* _What you are asked to do_:
When you retype the records that follow, keep each word as it is and drop any pictures.

[Front-end code edit data]
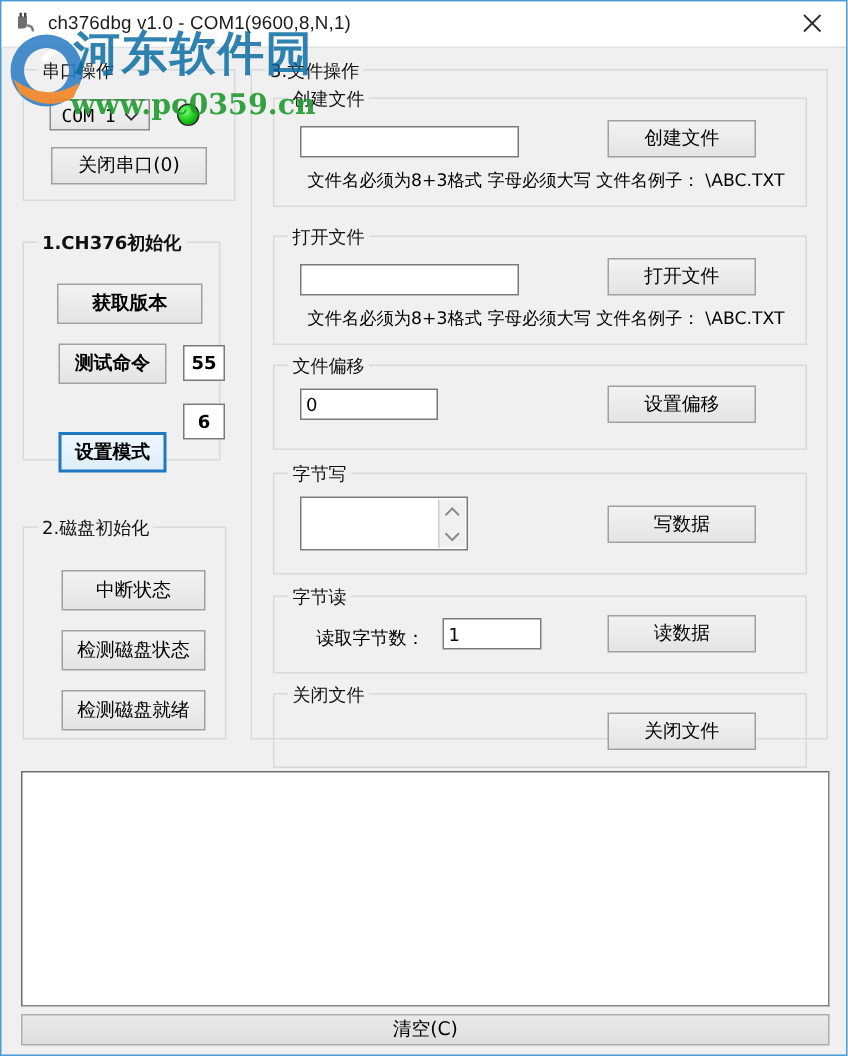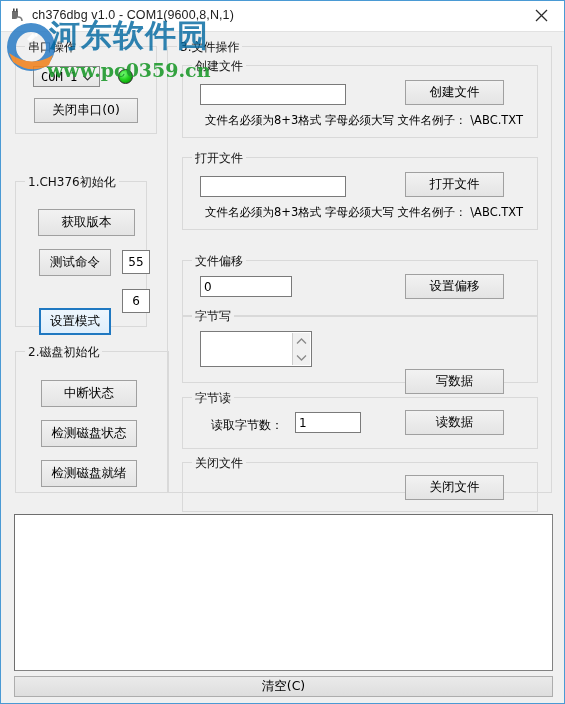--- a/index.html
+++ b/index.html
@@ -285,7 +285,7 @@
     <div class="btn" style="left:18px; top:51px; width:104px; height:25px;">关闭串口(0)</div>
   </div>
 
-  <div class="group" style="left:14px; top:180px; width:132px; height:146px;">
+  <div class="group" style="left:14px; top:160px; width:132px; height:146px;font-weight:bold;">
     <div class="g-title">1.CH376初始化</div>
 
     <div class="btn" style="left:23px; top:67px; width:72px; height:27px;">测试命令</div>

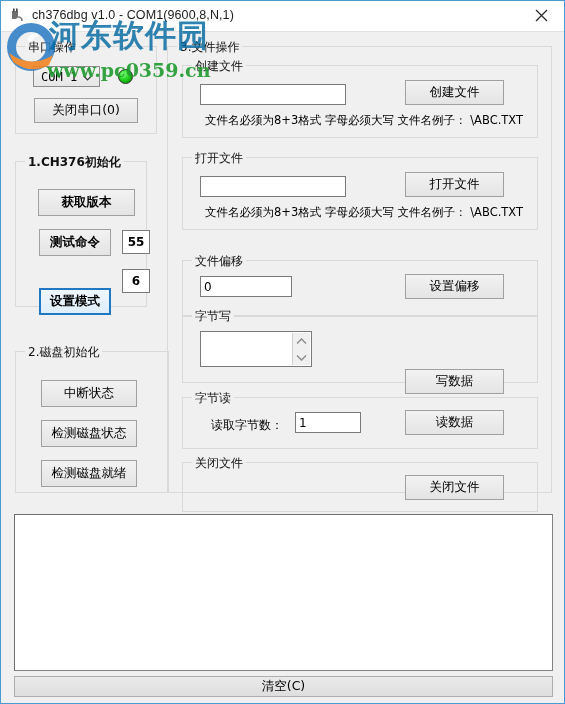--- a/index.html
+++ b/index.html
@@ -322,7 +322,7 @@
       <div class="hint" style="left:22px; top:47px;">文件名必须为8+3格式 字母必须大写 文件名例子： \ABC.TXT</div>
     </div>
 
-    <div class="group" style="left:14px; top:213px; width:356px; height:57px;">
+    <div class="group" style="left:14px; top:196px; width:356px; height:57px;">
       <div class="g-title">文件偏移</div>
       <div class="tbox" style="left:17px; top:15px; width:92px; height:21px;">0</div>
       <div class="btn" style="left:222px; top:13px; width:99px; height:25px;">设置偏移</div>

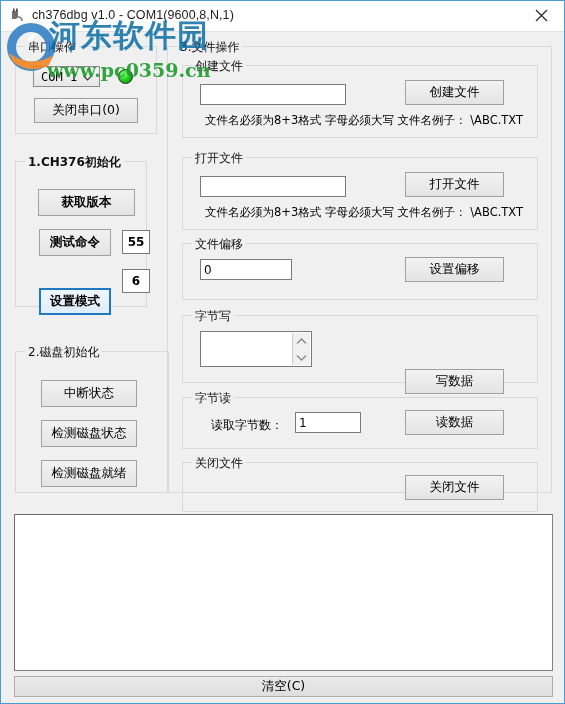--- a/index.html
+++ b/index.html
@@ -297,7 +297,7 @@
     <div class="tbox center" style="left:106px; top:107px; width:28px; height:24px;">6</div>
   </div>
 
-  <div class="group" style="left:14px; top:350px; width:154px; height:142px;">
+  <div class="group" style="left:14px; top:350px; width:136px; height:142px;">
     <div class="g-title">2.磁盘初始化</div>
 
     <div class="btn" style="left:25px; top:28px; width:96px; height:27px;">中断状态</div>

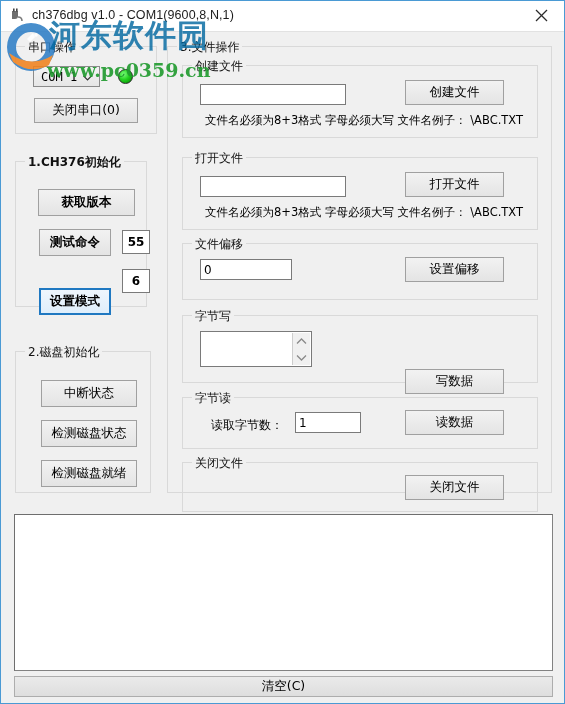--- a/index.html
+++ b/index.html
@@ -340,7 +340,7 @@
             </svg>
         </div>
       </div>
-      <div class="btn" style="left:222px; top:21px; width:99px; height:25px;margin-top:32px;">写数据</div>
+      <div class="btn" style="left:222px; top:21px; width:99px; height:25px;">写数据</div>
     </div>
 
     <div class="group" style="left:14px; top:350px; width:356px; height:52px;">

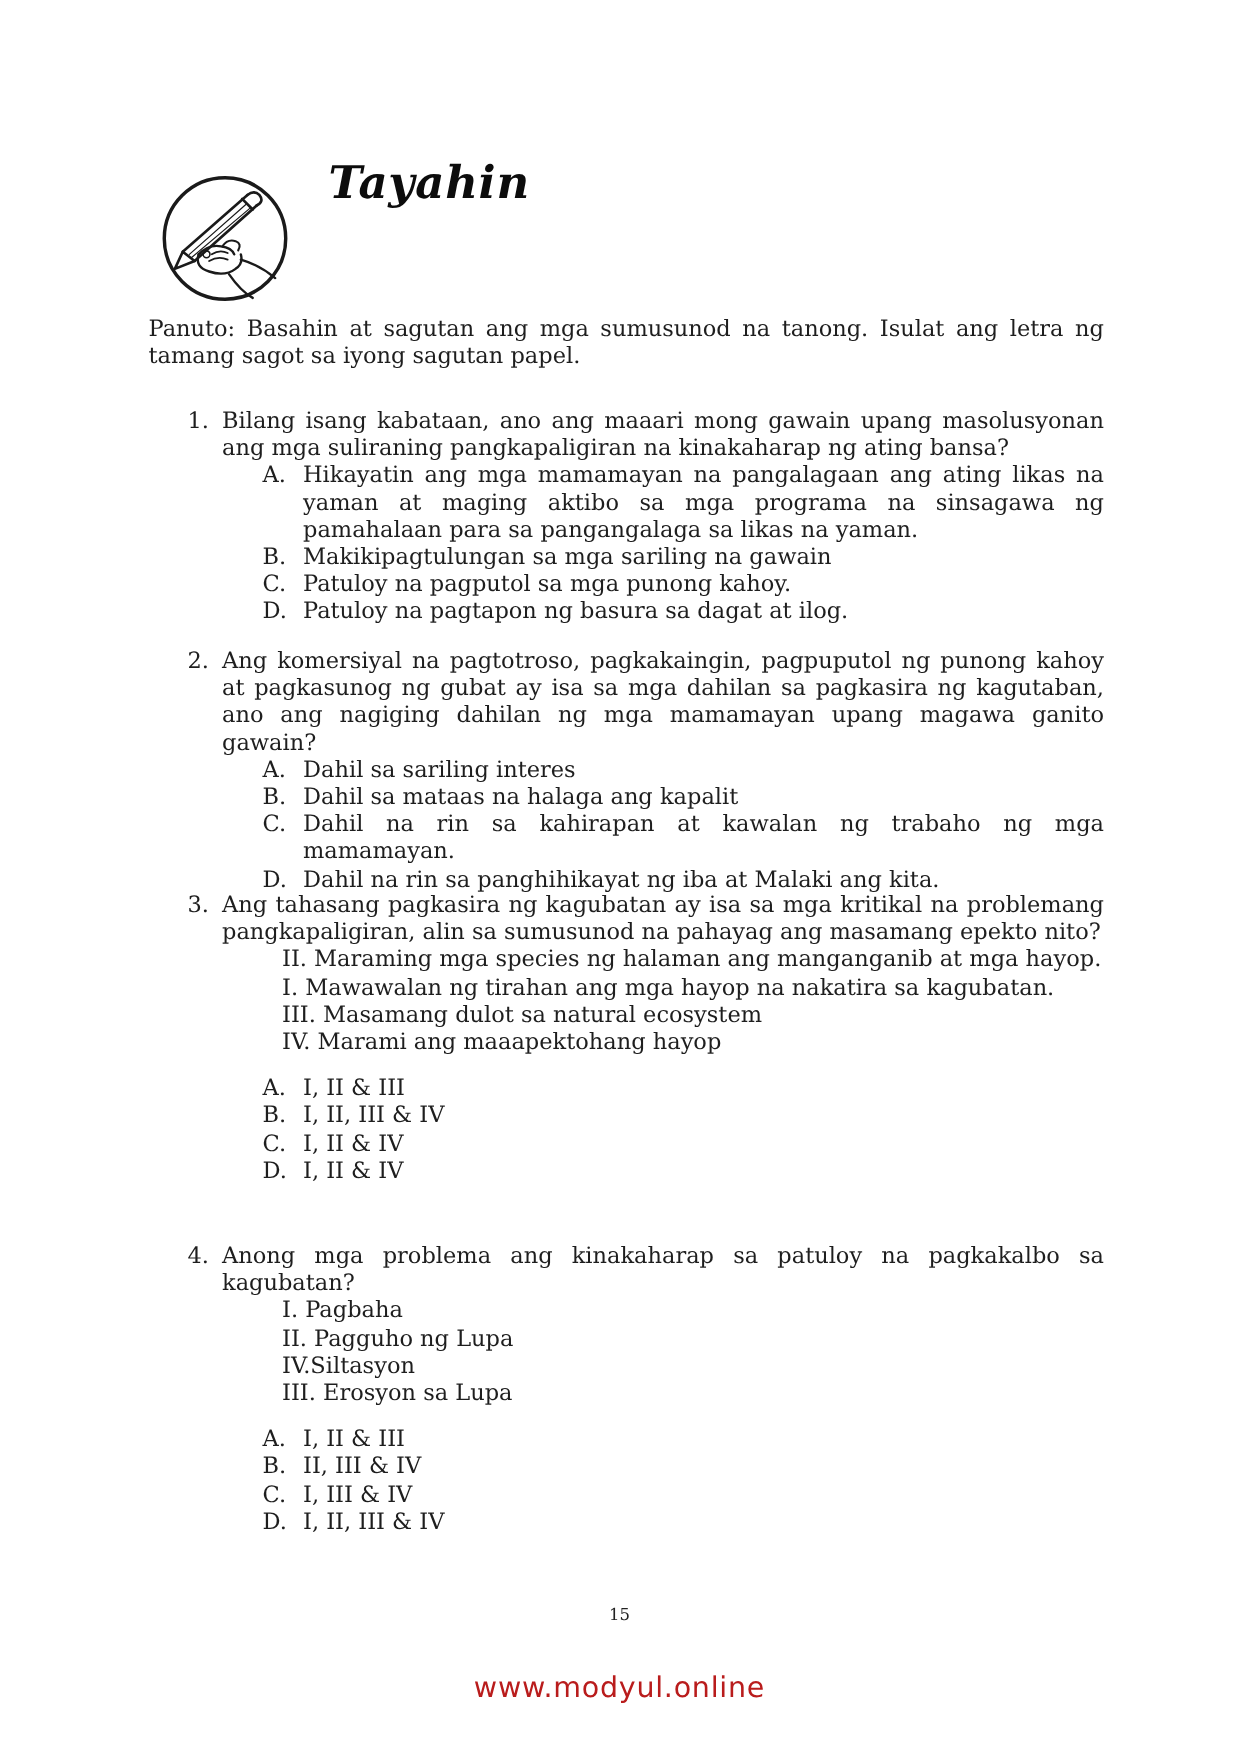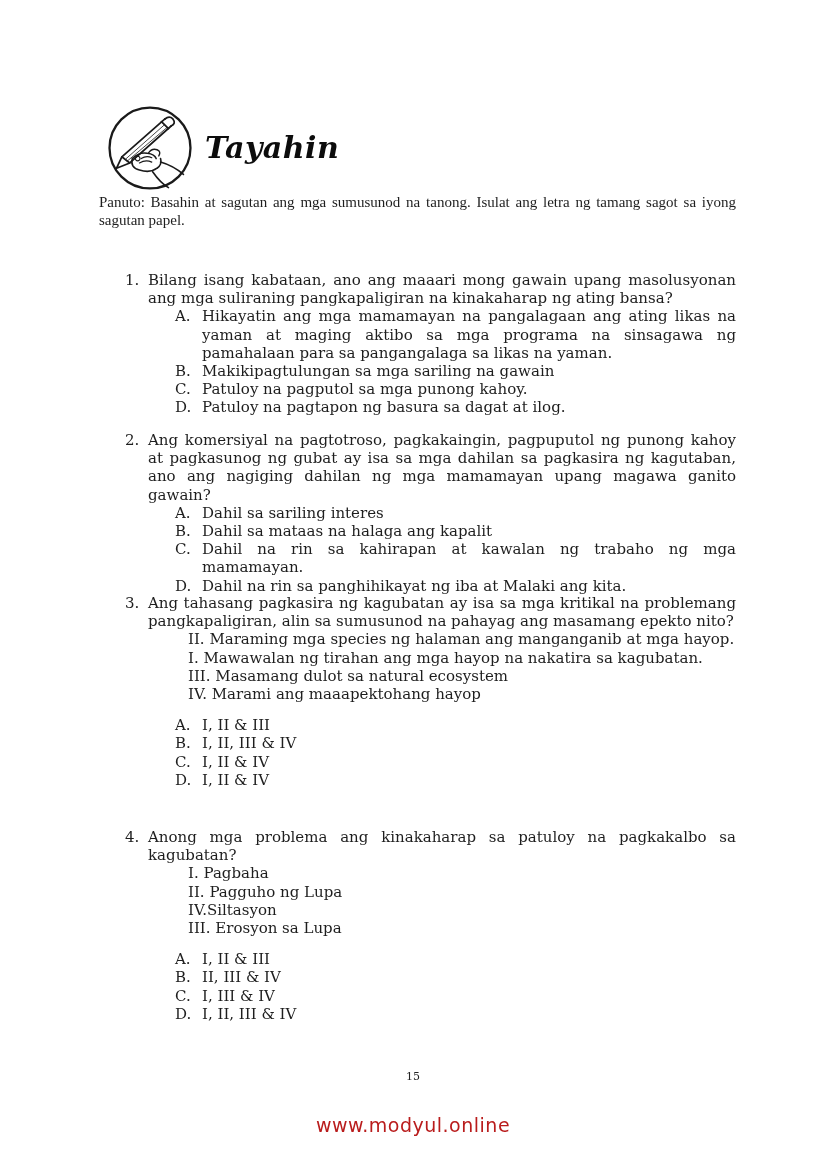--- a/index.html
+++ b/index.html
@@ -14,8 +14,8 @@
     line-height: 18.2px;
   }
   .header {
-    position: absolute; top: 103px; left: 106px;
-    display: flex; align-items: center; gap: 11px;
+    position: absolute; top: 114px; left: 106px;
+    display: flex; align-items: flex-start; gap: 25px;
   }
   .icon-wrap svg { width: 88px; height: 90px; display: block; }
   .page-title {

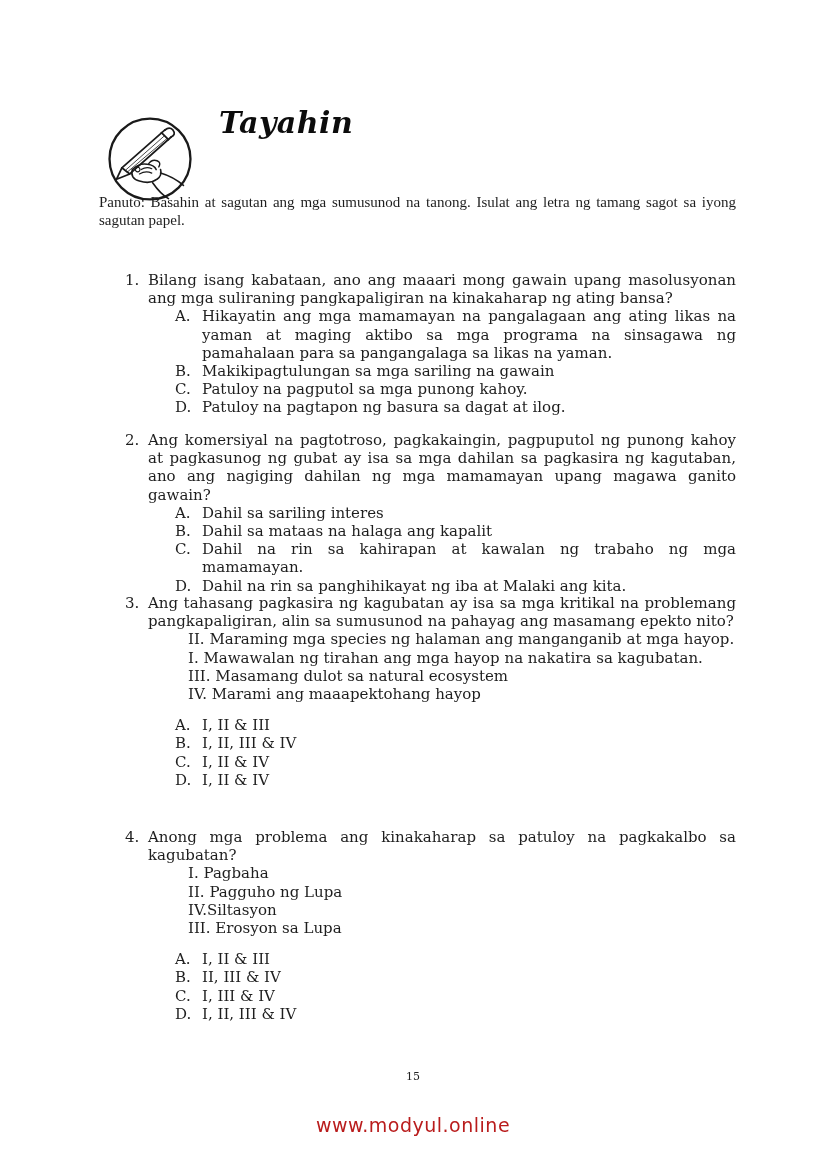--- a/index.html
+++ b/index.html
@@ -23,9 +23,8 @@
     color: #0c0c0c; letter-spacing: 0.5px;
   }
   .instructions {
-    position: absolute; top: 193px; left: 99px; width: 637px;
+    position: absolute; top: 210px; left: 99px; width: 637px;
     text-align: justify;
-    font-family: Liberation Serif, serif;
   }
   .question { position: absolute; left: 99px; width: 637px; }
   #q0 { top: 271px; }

* _Task solution_:
--- a/index.html
+++ b/index.html
@@ -285,7 +285,7 @@
     <div class="btn" style="left:18px; top:51px; width:104px; height:25px;">关闭串口(0)</div>
   </div>
 
-  <div class="group" style="left:14px; top:180px; width:132px; height:146px;">
+  <div class="group" style="left:14px; top:160px; width:132px; height:146px;font-weight:bold;">
     <div class="g-title">1.CH376初始化</div>
 
     <div class="btn" style="left:23px; top:67px; width:72px; height:27px;">测试命令</div>

--- a/index.html
+++ b/index.html
@@ -322,7 +322,7 @@
       <div class="hint" style="left:22px; top:47px;">文件名必须为8+3格式 字母必须大写 文件名例子： \ABC.TXT</div>
     </div>
 
-    <div class="group" style="left:14px; top:213px; width:356px; height:57px;">
+    <div class="group" style="left:14px; top:196px; width:356px; height:57px;">
       <div class="g-title">文件偏移</div>
       <div class="tbox" style="left:17px; top:15px; width:92px; height:21px;">0</div>
       <div class="btn" style="left:222px; top:13px; width:99px; height:25px;">设置偏移</div>

--- a/index.html
+++ b/index.html
@@ -297,7 +297,7 @@
     <div class="tbox center" style="left:106px; top:107px; width:28px; height:24px;">6</div>
   </div>
 
-  <div class="group" style="left:14px; top:350px; width:154px; height:142px;">
+  <div class="group" style="left:14px; top:350px; width:136px; height:142px;">
     <div class="g-title">2.磁盘初始化</div>
 
     <div class="btn" style="left:25px; top:28px; width:96px; height:27px;">中断状态</div>

--- a/index.html
+++ b/index.html
@@ -340,7 +340,7 @@
             </svg>
         </div>
       </div>
-      <div class="btn" style="left:222px; top:21px; width:99px; height:25px;margin-top:32px;">写数据</div>
+      <div class="btn" style="left:222px; top:21px; width:99px; height:25px;">写数据</div>
     </div>
 
     <div class="group" style="left:14px; top:350px; width:356px; height:52px;">

--- a/index.html
+++ b/index.html
@@ -14,8 +14,8 @@
     line-height: 18.2px;
   }
   .header {
-    position: absolute; top: 103px; left: 106px;
-    display: flex; align-items: center; gap: 11px;
+    position: absolute; top: 114px; left: 106px;
+    display: flex; align-items: flex-start; gap: 25px;
   }
   .icon-wrap svg { width: 88px; height: 90px; display: block; }
   .page-title {

--- a/index.html
+++ b/index.html
@@ -23,9 +23,8 @@
     color: #0c0c0c; letter-spacing: 0.5px;
   }
   .instructions {
-    position: absolute; top: 193px; left: 99px; width: 637px;
+    position: absolute; top: 210px; left: 99px; width: 637px;
     text-align: justify;
-    font-family: Liberation Serif, serif;
   }
   .question { position: absolute; left: 99px; width: 637px; }
   #q0 { top: 271px; }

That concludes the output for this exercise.